Optimizing WebGL Shaders by Reading D3D Shader Assembly

This post is a mirror of the IMVU Engineering Blog.

We are optimizing WebGL shaders for the Intel GMA 950 chipset, which is basically the slowest WebGL-capable device we care about. Unfortunately, it's a fairly common chipset too. On the plus side, if we run well on the GMA 950, we should basically run well anywhere. :)

When you're writing GLSL in WebGL on Windows, your code is three layers of abstraction away from what actually runs on the GPU. First, ANGLE translates your GLSL into HLSL. Then, D3DX compiles the HLSL into optimized shader assembly bytecode. That shader bytecode is given to the driver, where it's translated into hardware instructions for execution on the silicon.

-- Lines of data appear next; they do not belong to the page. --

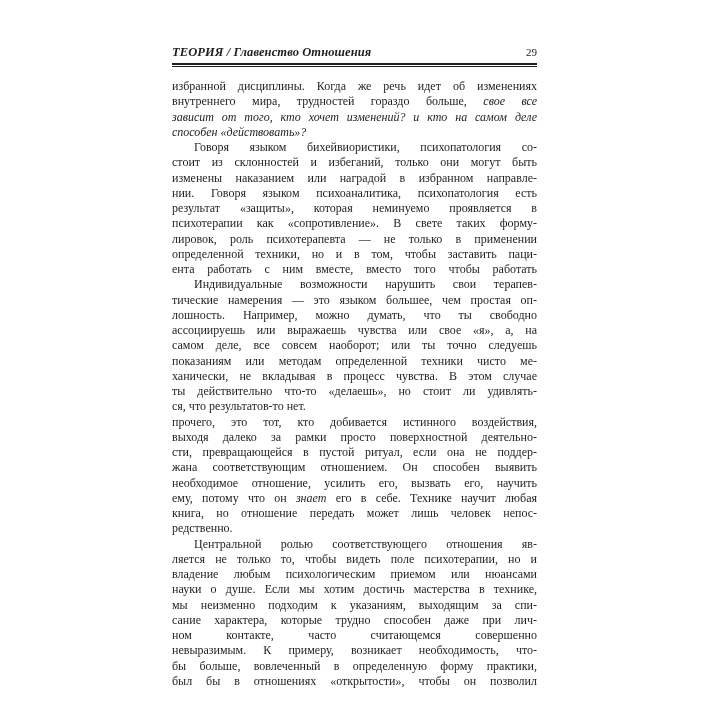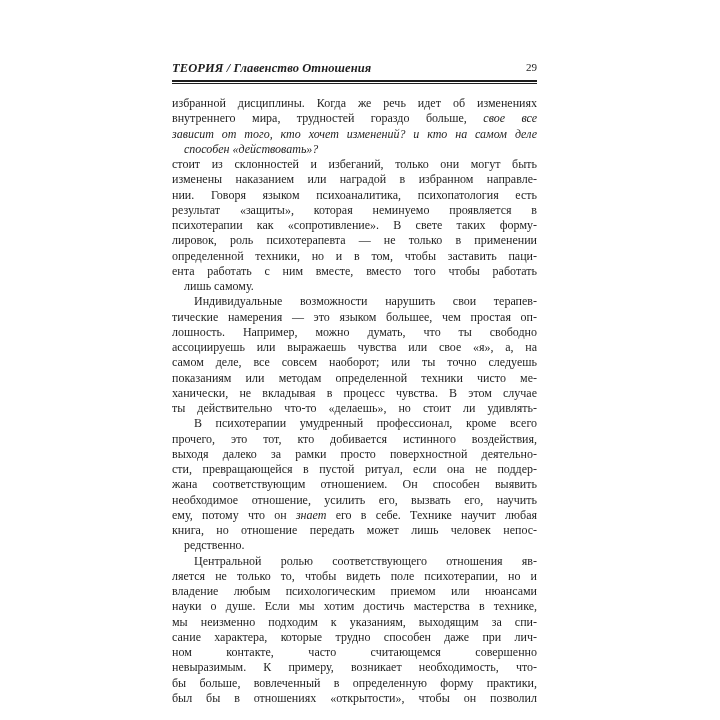--- a/index.html
+++ b/index.html
@@ -10,8 +10,8 @@
       color:#1e1e1e;
     }
     .header {
-      display:flex; justify-content:space-between; align-items:flex-start;
-      height:16px; font-size:12.5px;margin-top:17px;
+      display:flex; justify-content:space-between; align-items:center;
+      height:16px; font-size:12.5px;
     }
     .header .title { font-style:italic; font-weight:bold; letter-spacing:0.1px; }
     .header .pagenum { font-size:11px; }

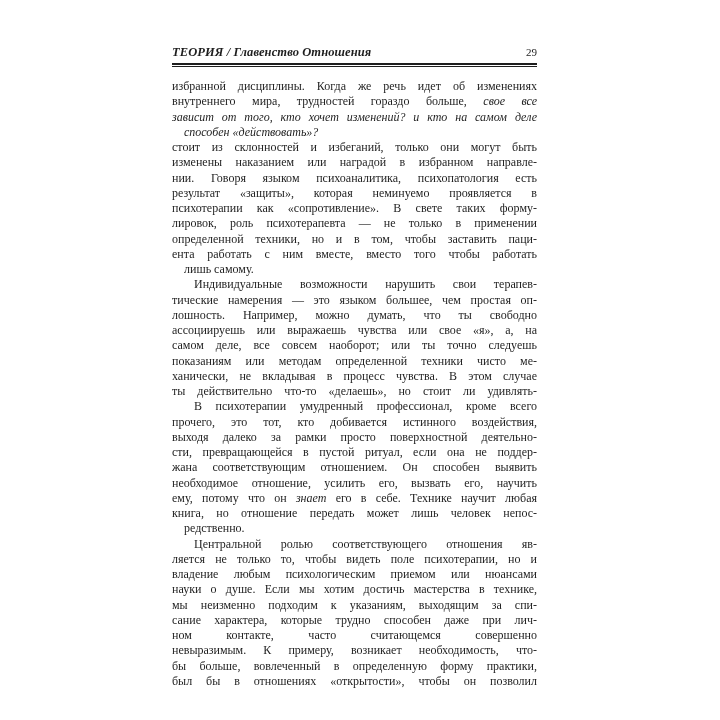--- a/index.html
+++ b/index.html
@@ -19,7 +19,7 @@
     .rule-thin { margin-top:1px; height:1px; background:#1e1e1e; }
     .body { margin-top:12px; font-size:12px; line-height:15.25px; }
     .line { display:block; white-space:nowrap; text-align:justify; text-align-last:justify; height:15.25px; overflow:hidden; }
-    .line.last { text-align-last:left;margin-left:12px; }
+    .line.last { text-align-last:left; }
     .line.indent { padding-left:22px; }
     .it { font-style:italic; }
   </style>

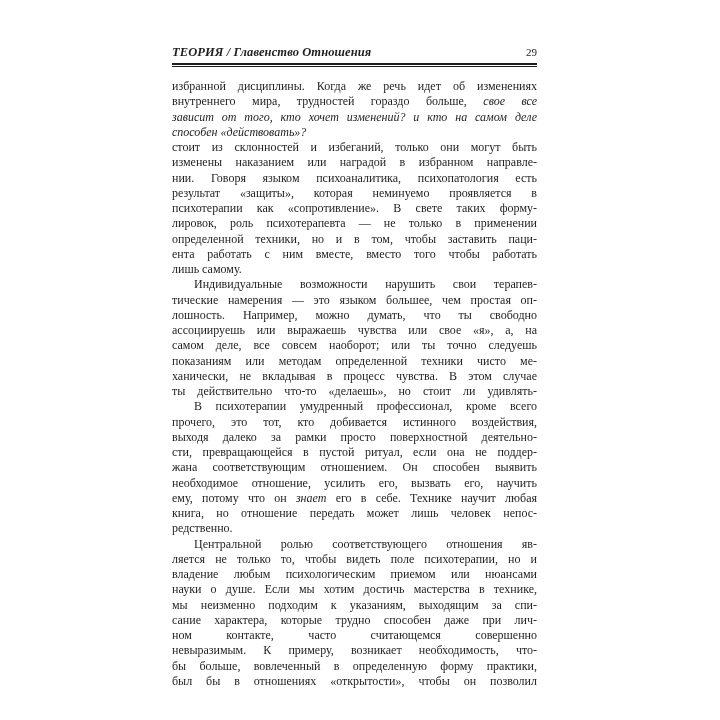--- a/index.html
+++ b/index.html
@@ -41,6 +41,7 @@
         <span class="line last"><span class="it">способен «действовать»?</span></span>
       </div>
       <div>
+        <span class="line indent"><span>Говоря языком бихейвиористики, психопатология со-</span></span>
         <span class="line"><span>стоит из склонностей и избеганий, только они могут быть</span></span>
         <span class="line"><span>изменены наказанием или наградой в избранном направле-</span></span>
         <span class="line"><span>нии. Говоря языком психоаналитика, психопатология есть</span></span>

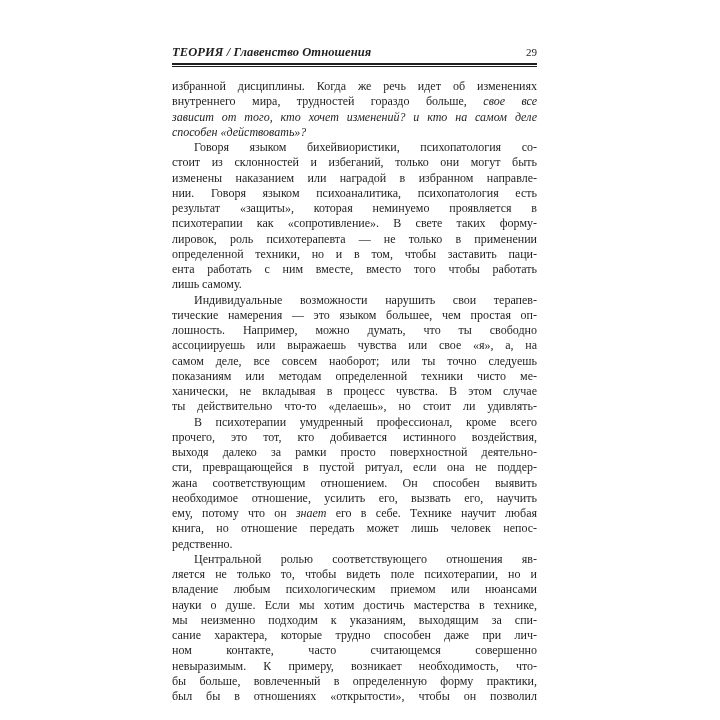--- a/index.html
+++ b/index.html
@@ -50,7 +50,6 @@
         <span class="line"><span>лировок, роль психотерапевта — не только в применении</span></span>
         <span class="line"><span>определенной техники, но и в том, чтобы заставить паци-</span></span>
         <span class="line"><span>ента работать с ним вместе, вместо того чтобы работать</span></span>
-        <span class="line last"><span>лишь самому.</span></span>
       </div>
       <div>
         <span class="line indent"><span>Индивидуальные возможности нарушить свои терапев-</span></span>

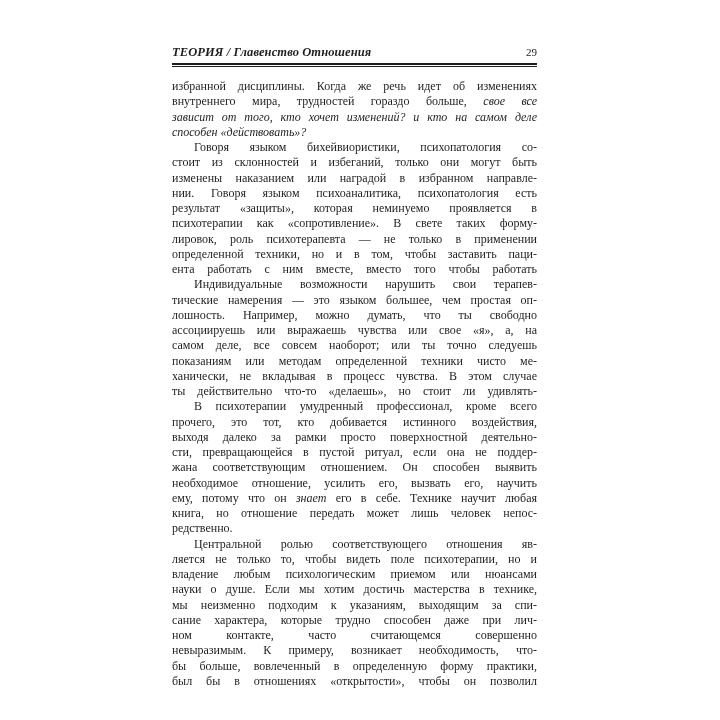--- a/index.html
+++ b/index.html
@@ -60,6 +60,7 @@
         <span class="line"><span>показаниям или методам определенной техники чисто ме-</span></span>
         <span class="line"><span>ханически, не вкладывая в процесс чувства. В этом случае</span></span>
         <span class="line"><span>ты действительно что-то «делаешь», но стоит ли удивлять-</span></span>
+        <span class="line last"><span>ся, что результатов-то нет.</span></span>
       </div>
       <div>
         <span class="line indent"><span>В психотерапии умудренный профессионал, кроме всего</span></span>

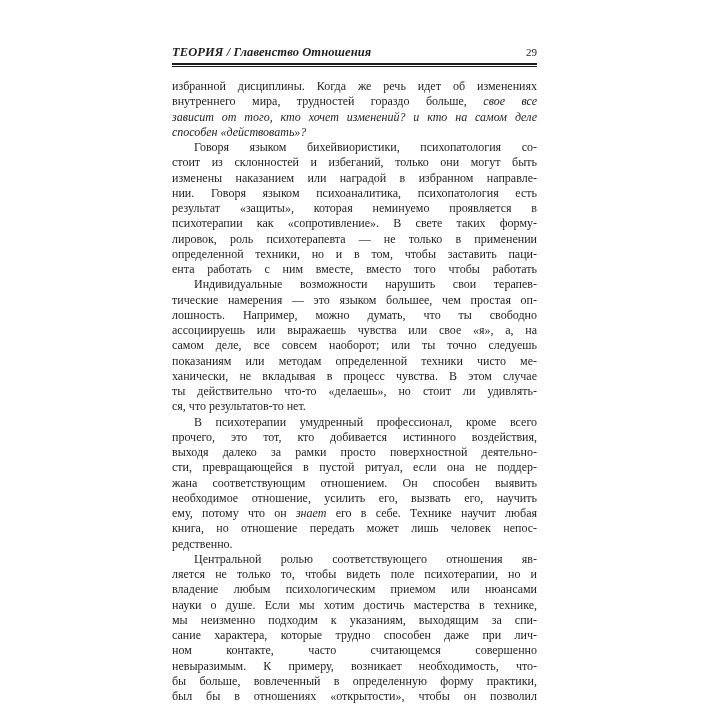--- a/index.html
+++ b/index.html
@@ -63,7 +63,6 @@
         <span class="line last"><span>ся, что результатов-то нет.</span></span>
       </div>
       <div>
-        <span class="line indent"><span>В психотерапии умудренный профессионал, кроме всего</span></span>
         <span class="line"><span>прочего, это тот, кто добивается истинного воздействия,</span></span>
         <span class="line"><span>выходя далеко за рамки просто поверхностной деятельно-</span></span>
         <span class="line"><span>сти, превращающейся в пустой ритуал, если она не поддер-</span></span>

Ideally, when writing GLSL, we'd like to see at least the resulting D3D shader assembly.

With a great deal of effort and luck, I have finally succeeded at extracting Direct3D shader instructions from WebGL. I installed NVIDIA Nsight and Visual Studio 2013 in Boot Camp on my Mac. To use Nsight, you need to create a dummy Visual Studio project. Without a project, it won't launch at all. Once you have your dummy project open, configure Nsight (via Nsight User Properties under Project Settings) to launch Firefox.exe instead. Firefox is easier to debug than Chrome because it runs in a single process.

If you're lucky -- and I'm not sure why it's so unreliable -- the Nsight UI will show up inside Firefox. If it doesn't show up, try launching it again. Move the window around, open various menus. Eventually you should have the ability to capture a frame. If you try to capture a frame before the Nsight UI shows up in Firefox, Firefox will hang.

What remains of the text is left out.